**Before-and-after change records**
======

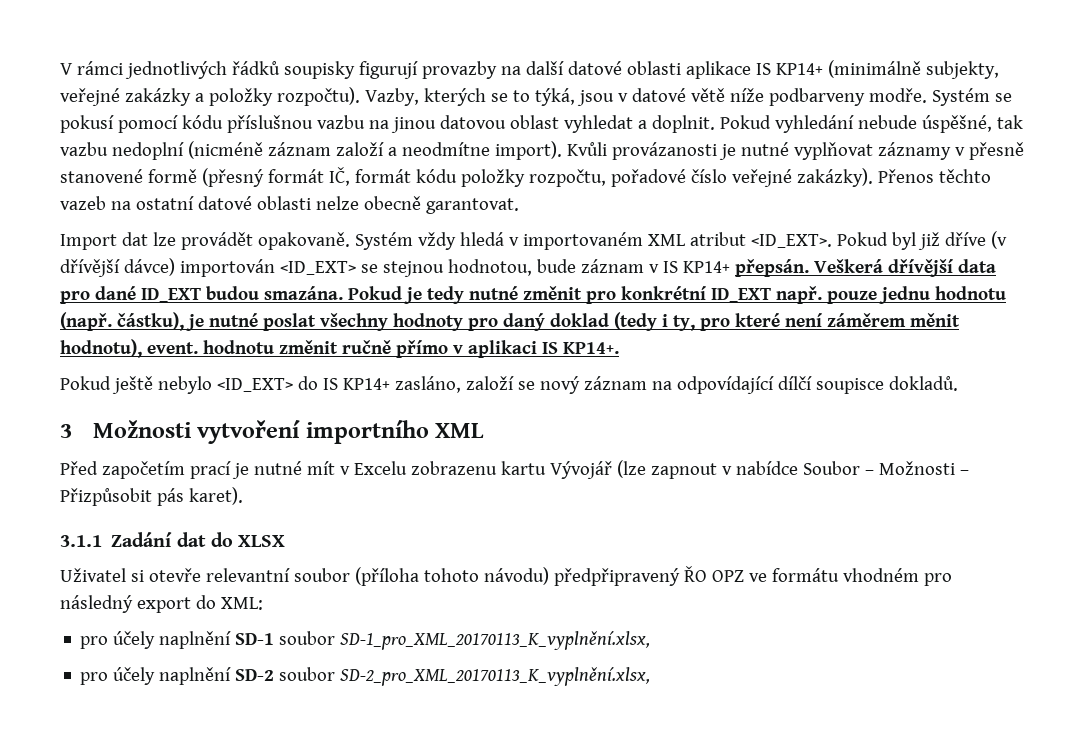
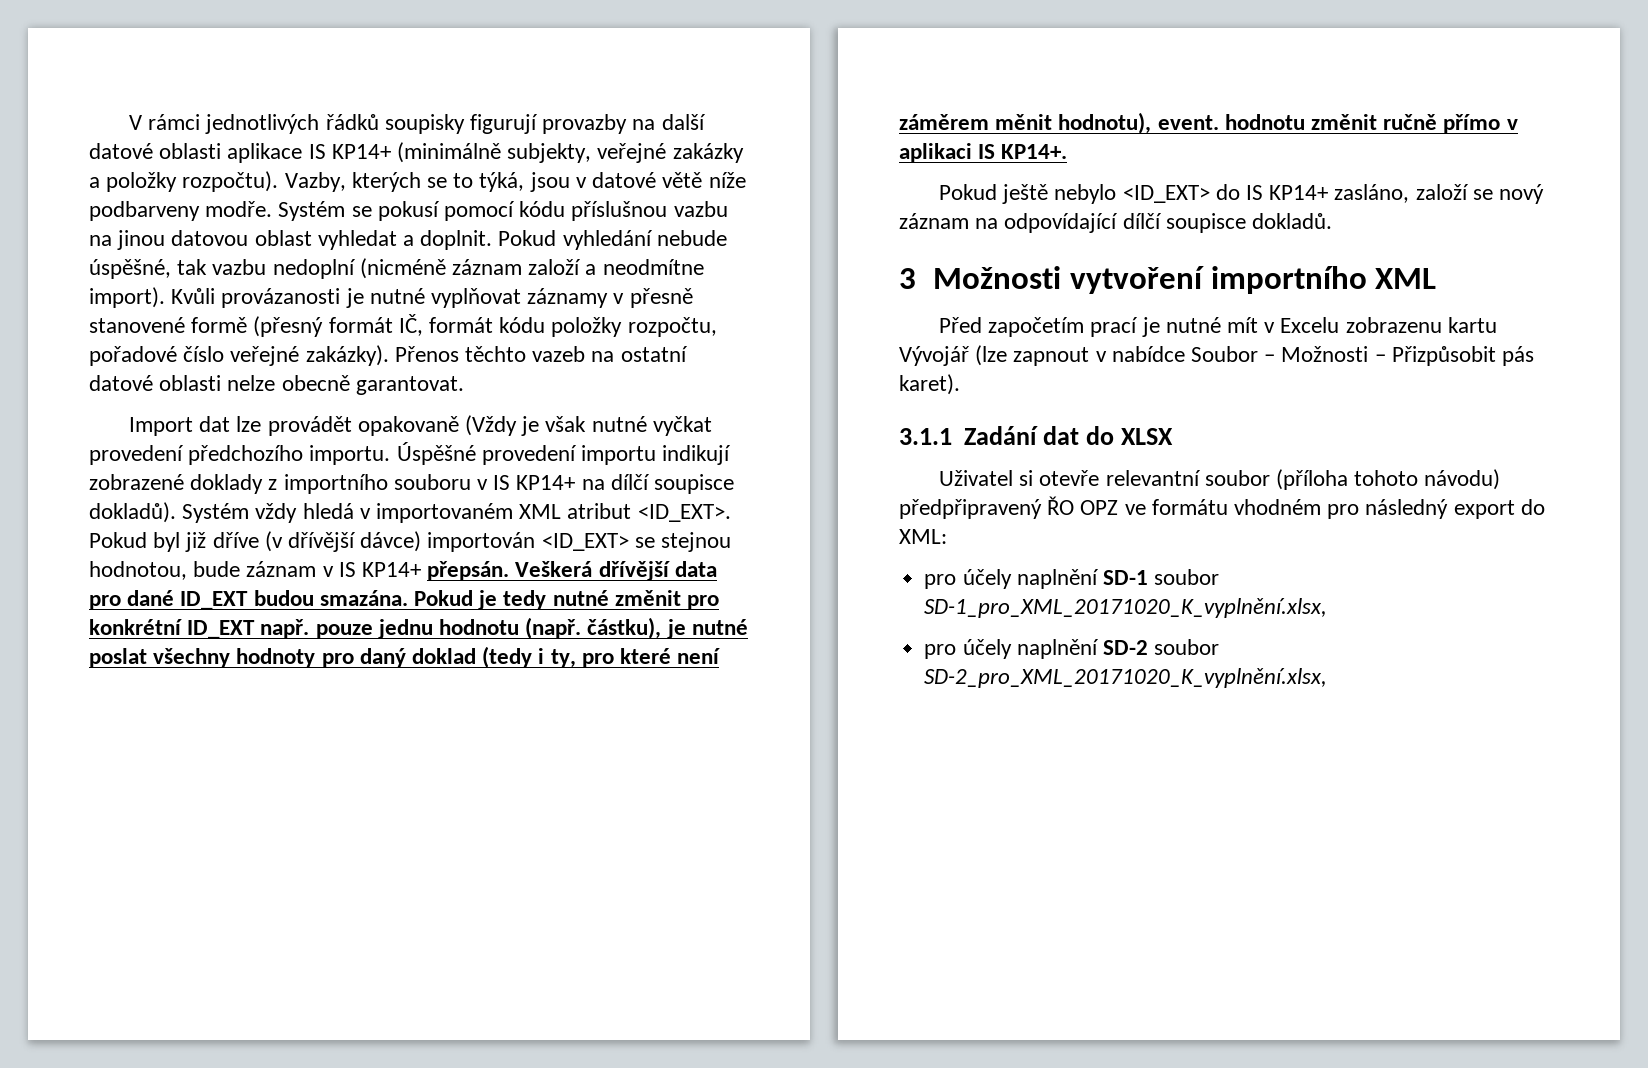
- Import dat lze provádět opakovaně.
+ Import dat lze provádět opakovaně (Vždy je však nutné vyčkat provedení předchozího importu. Úspěšné provedení importu indikují zobrazené doklady z importního souboru v IS KP14+ na dílčí soupisce dokladů).
- pro účely naplnění SD-1 soubor SD-1_pro_XML_20170113_K_vyplnění.xlsx,
+ pro účely naplnění SD-1 soubor SD-1_pro_XML_20171020_K_vyplnění.xlsx,
- pro účely naplnění SD-2 soubor SD-2_pro_XML_20170113_K_vyplnění.xlsx,
+ pro účely naplnění SD-2 soubor SD-2_pro_XML_20171020_K_vyplnění.xlsx,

======

**Problem statement**
Repeat, without change, each line of the data above from the one that contains "- pro účely naplnění SD-1" through the final line, counting both.

**Written response**
- pro účely naplnění SD-1 soubor SD-1_pro_XML_20170113_K_vyplnění.xlsx,
+ pro účely naplnění SD-1 soubor SD-1_pro_XML_20171020_K_vyplnění.xlsx,
- pro účely naplnění SD-2 soubor SD-2_pro_XML_20170113_K_vyplnění.xlsx,
+ pro účely naplnění SD-2 soubor SD-2_pro_XML_20171020_K_vyplnění.xlsx,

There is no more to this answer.